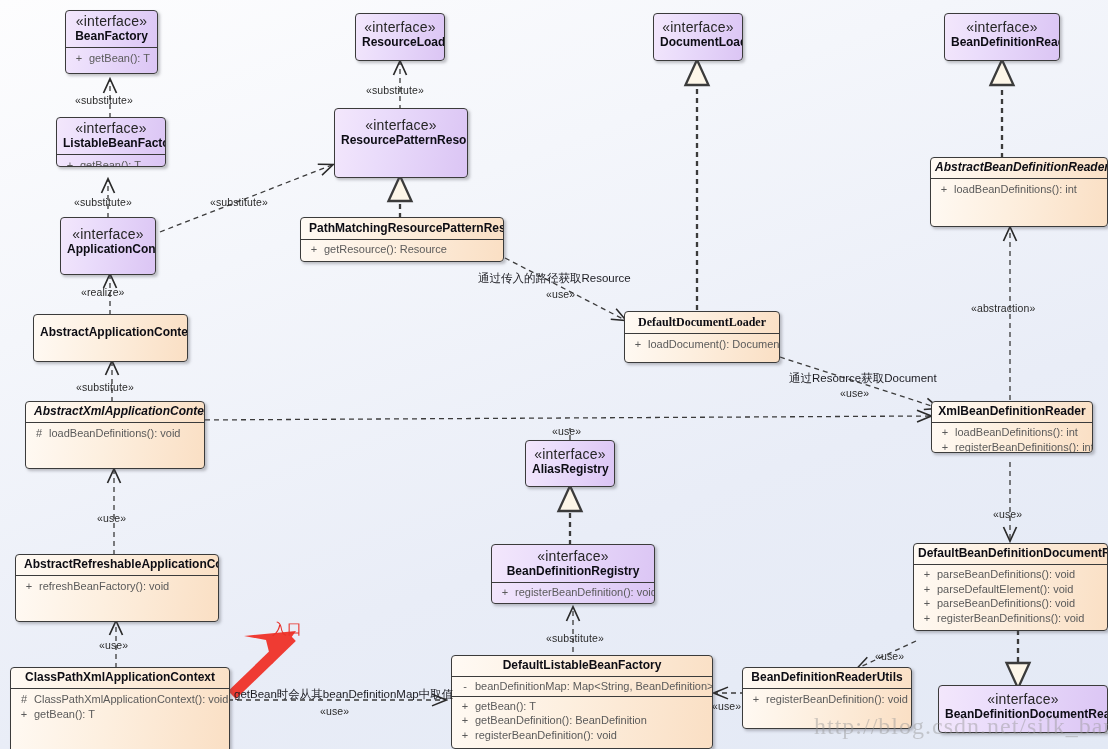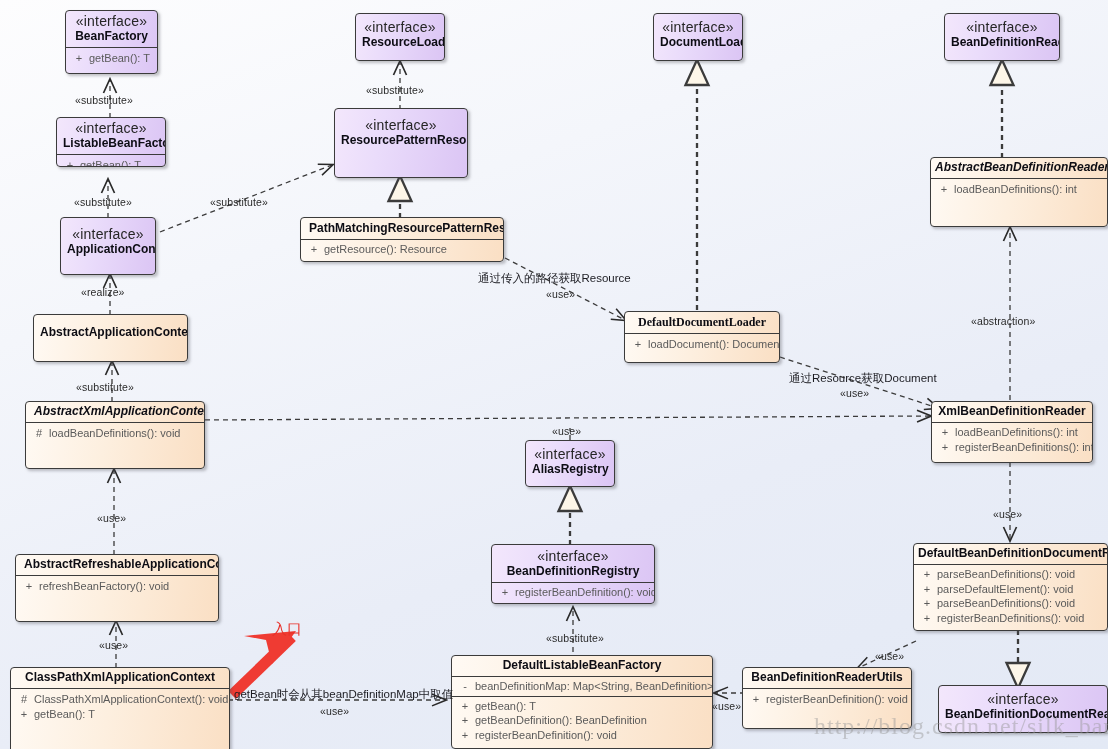--- a/index.html
+++ b/index.html
@@ -396,7 +396,7 @@
   <div class="elabel" style="left:366px;top:84px;">«substitute»</div>
   <div class="elabel" style="left:546px;top:288px;">«use»</div>
   <div class="elabel" style="left:840px;top:387px;">«use»</div>
-  <div class="elabel" style="left:971px;top:315px;">«abstraction»</div>
+  <div class="elabel" style="left:971px;top:302px;">«abstraction»</div>
   <div class="elabel" style="left:993px;top:508px;">«use»</div>
   <div class="elabel" style="left:552px;top:425px;">«use»</div>
   <div class="elabel" style="left:875px;top:650px;">«use»</div>

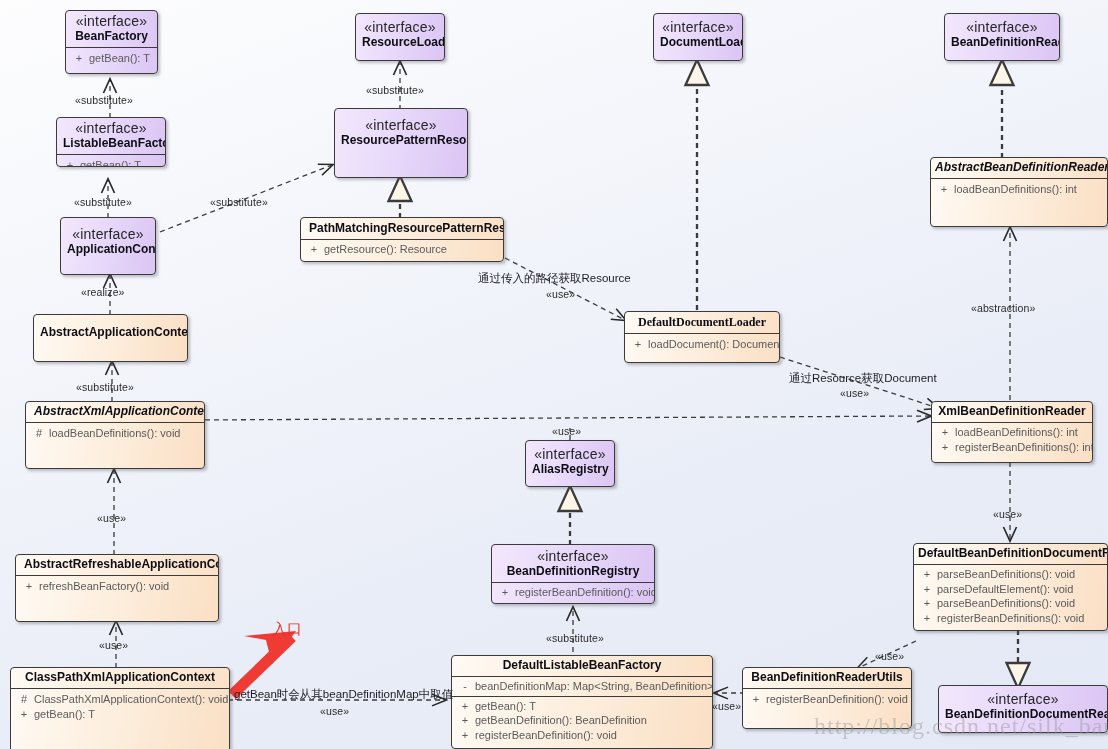--- a/index.html
+++ b/index.html
@@ -275,7 +275,7 @@
     </div>
   </div>
 
-  <div class="node cls" style="left:931px;top:401px;width:162px;height:62px;">
+  <div class="node cls" style="left:931px;top:401px;width:162px;height:52px;">
     <div class="hdr" style="padding-top:3px;">
       <div class="nm">XmlBeanDefinitionReader</div>
     </div>

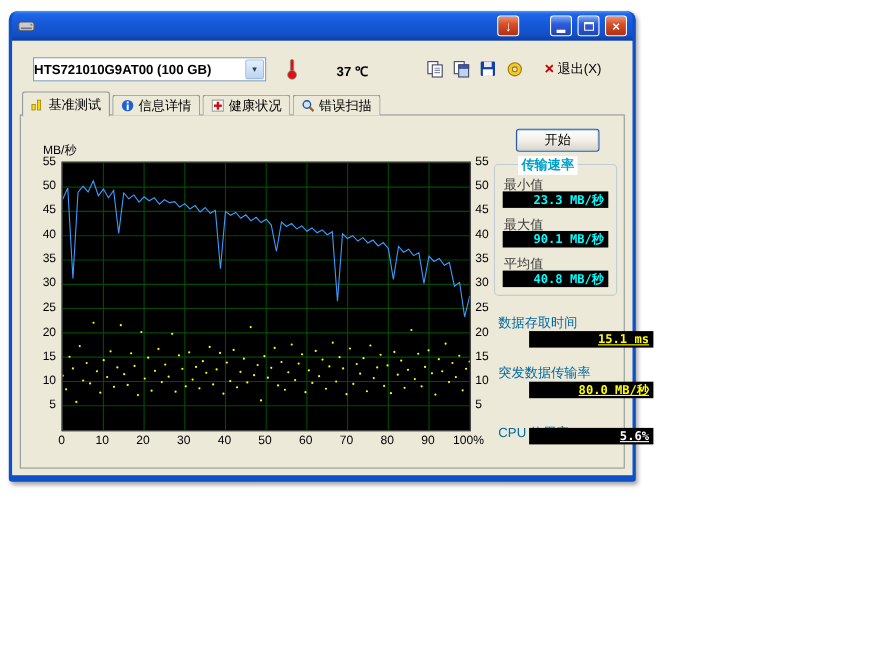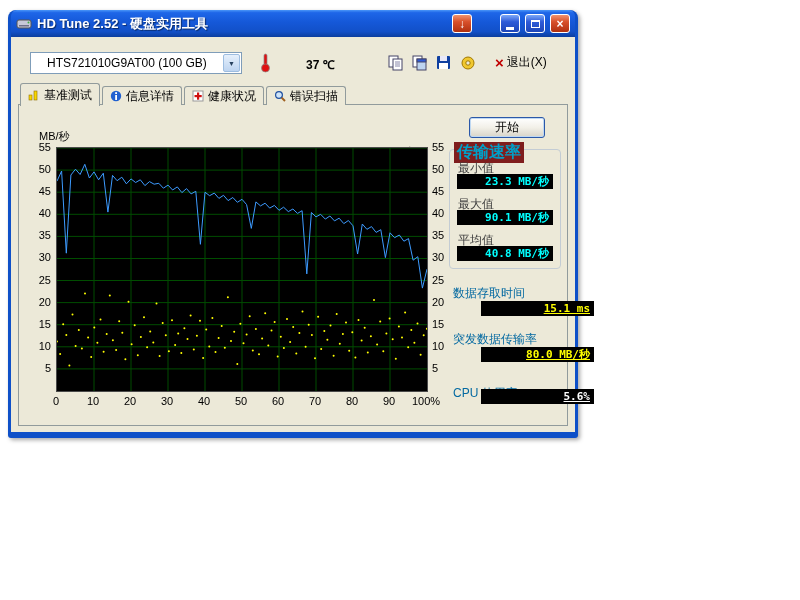--- a/index.html
+++ b/index.html
@@ -93,7 +93,6 @@
             <circle cx="12.5" cy="6.5" r="1" fill="#40B040"></circle>
           </svg>
       </span>
-      <span class="title">HD Tune 2.52 - 硬盘实用工具</span>
       <span class="tb-spacer"></span>
       <span class="tbtn red">↓</span>
       <span class="dl-gap"></span>

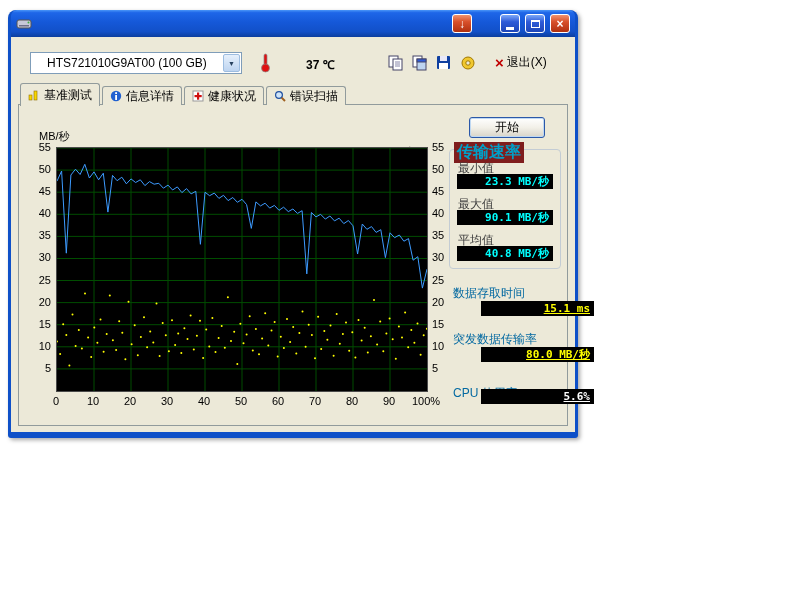--- a/index.html
+++ b/index.html
@@ -28,7 +28,7 @@
   
   .combo{position:absolute;left:19px;top:15px;width:212px;height:22px;background:#fff;
     border:1px solid #7F9DB9;box-sizing:border-box;display:flex;align-items:center;}
-  .combo-text{flex:1;font-size:12px;padding:0 16px;white-space:nowrap;overflow:hidden;}
+  .combo-text{flex:1;font-size:12px;padding:0 0;white-space:nowrap;overflow:hidden;font-weight:bold;}
   .combo-arrow{width:17px;height:18px;margin:1px;flex:0 0 auto;
     background:linear-gradient(180deg,#E6F0FC,#BDD4F0);border:1px solid #9DBDE0;border-radius:2px;
     font-size:7px;color:#26405E;display:flex;align-items:center;justify-content:center;box-sizing:border-box;}

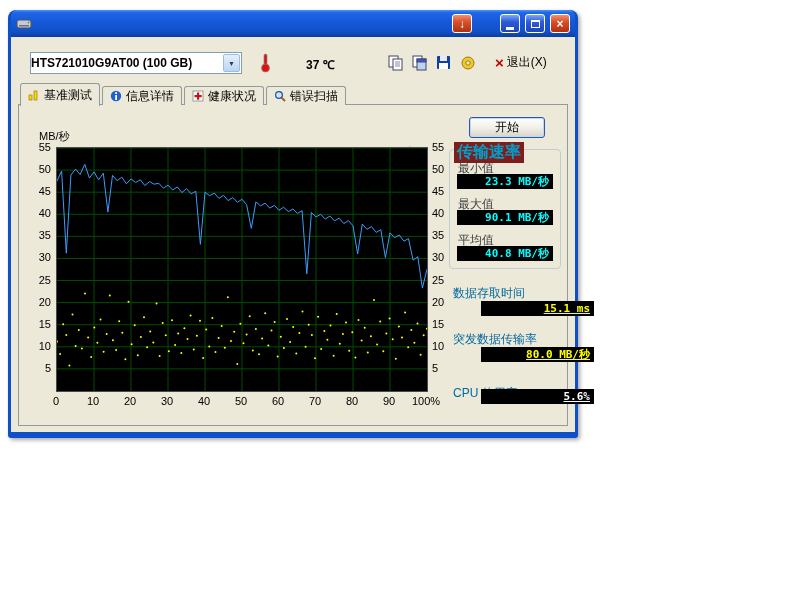--- a/index.html
+++ b/index.html
@@ -71,7 +71,7 @@
     border:1px solid #2B58A8;border-radius:3px;box-shadow:inset 0 0 0 1px #BFD8F2;box-sizing:border-box;}
   .group{position:absolute;left:430px;top:44px;width:112px;height:120px;
     border:1px solid #C3CCD4;border-radius:4px;box-sizing:border-box;}
-  .group-title{position:absolute;top:-8px;left:4px;background:#7f1d1d;padding:0 3px;font-size:16px;font-weight:bold;}
+  .group-title{position:absolute;top:-8px;left:21px;background:#ffffff;padding:0 3px;font-size:12px;font-weight:bold;}
   .g-label{position:absolute;left:8px;font-size:12px;color:#404040;}
   .valbox{position:absolute;background:#000;height:15px;line-height:15px;text-align:right;
     padding:0 4px;font-family:"DejaVu Sans Mono",monospace;font-size:11px;font-weight:bold;box-sizing:border-box;}

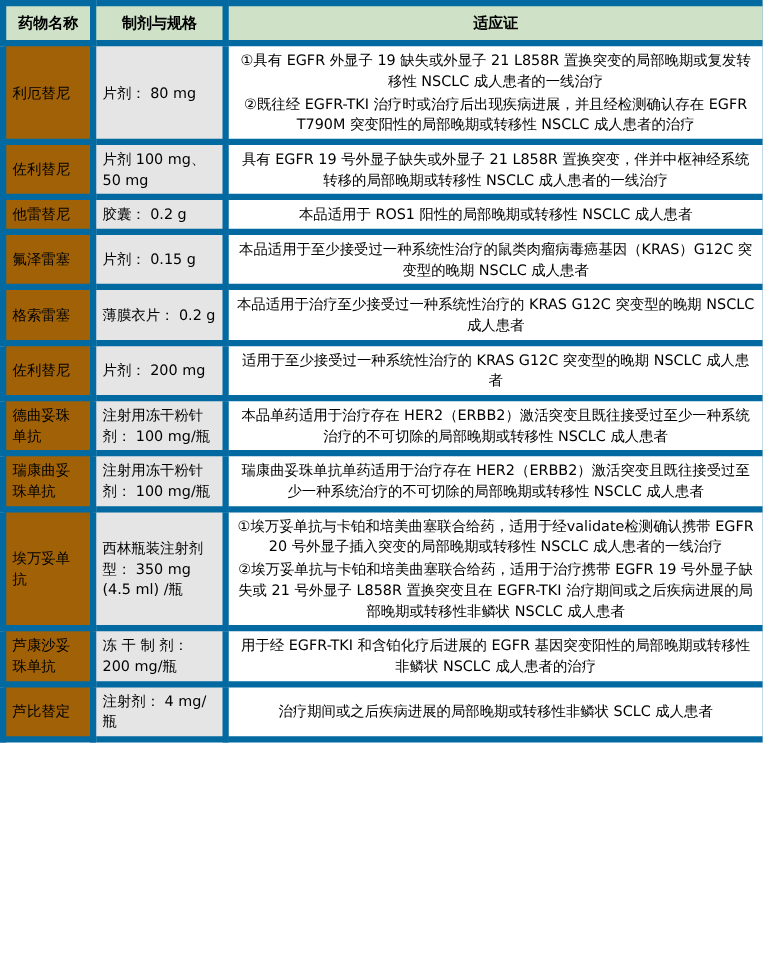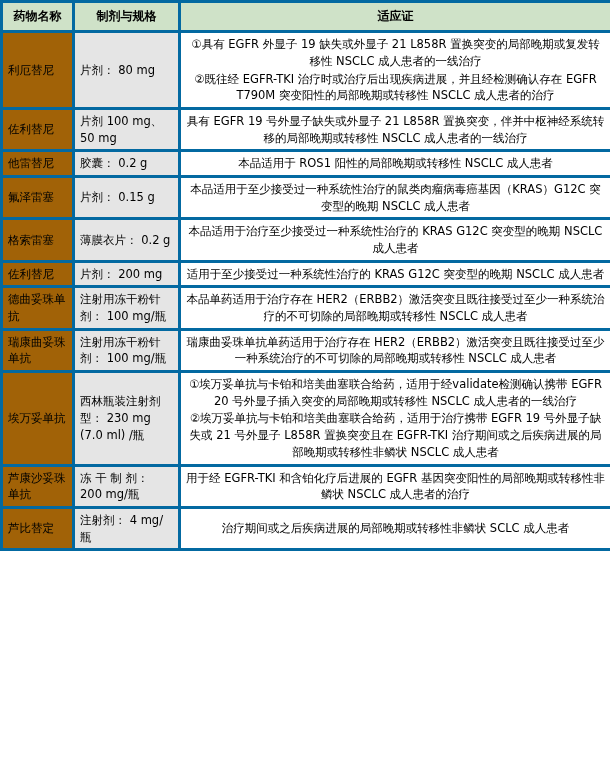--- a/index.html
+++ b/index.html
@@ -20,7 +20,7 @@
   }
   table.drug-table th,
   table.drug-table td {
-    border: 3px solid #0369a1;
+    border: 5px solid #0369a1;
     vertical-align: middle;
     padding: 3px 5px;
     font-size: 11.5px;

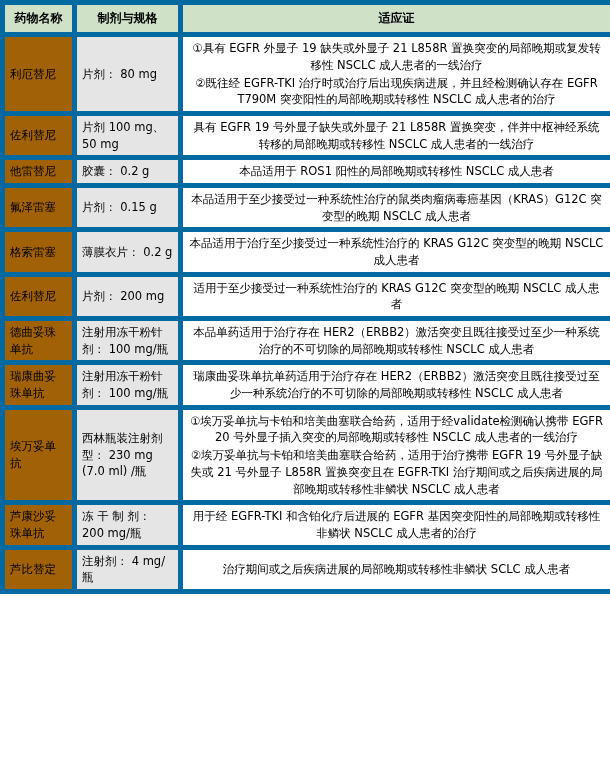--- a/index.html
+++ b/index.html
@@ -132,7 +132,7 @@
       </tr>
       <tr>
         <td class="cell-name">埃万妥单抗</td>
-        <td class="cell-spec">西林瓶装注射剂型： 230 mg (7.0 ml) /瓶</td>
+        <td class="cell-spec">西林瓶装注射剂型： 350 mg (4.5 ml) /瓶</td>
         <td class="cell-ind">
           <span class="ind-line">①埃万妥单抗与卡铂和培美曲塞联合给药，适用于经validate检测确认携带 EGFR 20 号外显子插入突变的局部晚期或转移性 NSCLC 成人患者的一线治疗</span>
           <span class="ind-line">②埃万妥单抗与卡铂和培美曲塞联合给药，适用于治疗携带 EGFR 19 号外显子缺失或 21 号外显子 L858R 置换突变且在 EGFR-TKI 治疗期间或之后疾病进展的局部晚期或转移性非鳞状 NSCLC 成人患者</span>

★ ★ ★ ★ ★

Could you output the full set of entries exactly, skipping every picture?

--- a/index.html
+++ b/index.html
@@ -396,7 +396,7 @@
   <div class="elabel" style="left:366px;top:84px;">«substitute»</div>
   <div class="elabel" style="left:546px;top:288px;">«use»</div>
   <div class="elabel" style="left:840px;top:387px;">«use»</div>
-  <div class="elabel" style="left:971px;top:315px;">«abstraction»</div>
+  <div class="elabel" style="left:971px;top:302px;">«abstraction»</div>
   <div class="elabel" style="left:993px;top:508px;">«use»</div>
   <div class="elabel" style="left:552px;top:425px;">«use»</div>
   <div class="elabel" style="left:875px;top:650px;">«use»</div>

--- a/index.html
+++ b/index.html
@@ -275,7 +275,7 @@
     </div>
   </div>
 
-  <div class="node cls" style="left:931px;top:401px;width:162px;height:62px;">
+  <div class="node cls" style="left:931px;top:401px;width:162px;height:52px;">
     <div class="hdr" style="padding-top:3px;">
       <div class="nm">XmlBeanDefinitionReader</div>
     </div>

--- a/index.html
+++ b/index.html
@@ -93,7 +93,6 @@
             <circle cx="12.5" cy="6.5" r="1" fill="#40B040"></circle>
           </svg>
       </span>
-      <span class="title">HD Tune 2.52 - 硬盘实用工具</span>
       <span class="tb-spacer"></span>
       <span class="tbtn red">↓</span>
       <span class="dl-gap"></span>

--- a/index.html
+++ b/index.html
@@ -28,7 +28,7 @@
   
   .combo{position:absolute;left:19px;top:15px;width:212px;height:22px;background:#fff;
     border:1px solid #7F9DB9;box-sizing:border-box;display:flex;align-items:center;}
-  .combo-text{flex:1;font-size:12px;padding:0 16px;white-space:nowrap;overflow:hidden;}
+  .combo-text{flex:1;font-size:12px;padding:0 0;white-space:nowrap;overflow:hidden;font-weight:bold;}
   .combo-arrow{width:17px;height:18px;margin:1px;flex:0 0 auto;
     background:linear-gradient(180deg,#E6F0FC,#BDD4F0);border:1px solid #9DBDE0;border-radius:2px;
     font-size:7px;color:#26405E;display:flex;align-items:center;justify-content:center;box-sizing:border-box;}

--- a/index.html
+++ b/index.html
@@ -71,7 +71,7 @@
     border:1px solid #2B58A8;border-radius:3px;box-shadow:inset 0 0 0 1px #BFD8F2;box-sizing:border-box;}
   .group{position:absolute;left:430px;top:44px;width:112px;height:120px;
     border:1px solid #C3CCD4;border-radius:4px;box-sizing:border-box;}
-  .group-title{position:absolute;top:-8px;left:4px;background:#7f1d1d;padding:0 3px;font-size:16px;font-weight:bold;}
+  .group-title{position:absolute;top:-8px;left:21px;background:#ffffff;padding:0 3px;font-size:12px;font-weight:bold;}
   .g-label{position:absolute;left:8px;font-size:12px;color:#404040;}
   .valbox{position:absolute;background:#000;height:15px;line-height:15px;text-align:right;
     padding:0 4px;font-family:"DejaVu Sans Mono",monospace;font-size:11px;font-weight:bold;box-sizing:border-box;}

--- a/index.html
+++ b/index.html
@@ -20,7 +20,7 @@
   }
   table.drug-table th,
   table.drug-table td {
-    border: 3px solid #0369a1;
+    border: 5px solid #0369a1;
     vertical-align: middle;
     padding: 3px 5px;
     font-size: 11.5px;

--- a/index.html
+++ b/index.html
@@ -132,7 +132,7 @@
       </tr>
       <tr>
         <td class="cell-name">埃万妥单抗</td>
-        <td class="cell-spec">西林瓶装注射剂型： 230 mg (7.0 ml) /瓶</td>
+        <td class="cell-spec">西林瓶装注射剂型： 350 mg (4.5 ml) /瓶</td>
         <td class="cell-ind">
           <span class="ind-line">①埃万妥单抗与卡铂和培美曲塞联合给药，适用于经validate检测确认携带 EGFR 20 号外显子插入突变的局部晚期或转移性 NSCLC 成人患者的一线治疗</span>
           <span class="ind-line">②埃万妥单抗与卡铂和培美曲塞联合给药，适用于治疗携带 EGFR 19 号外显子缺失或 21 号外显子 L858R 置换突变且在 EGFR-TKI 治疗期间或之后疾病进展的局部晚期或转移性非鳞状 NSCLC 成人患者</span>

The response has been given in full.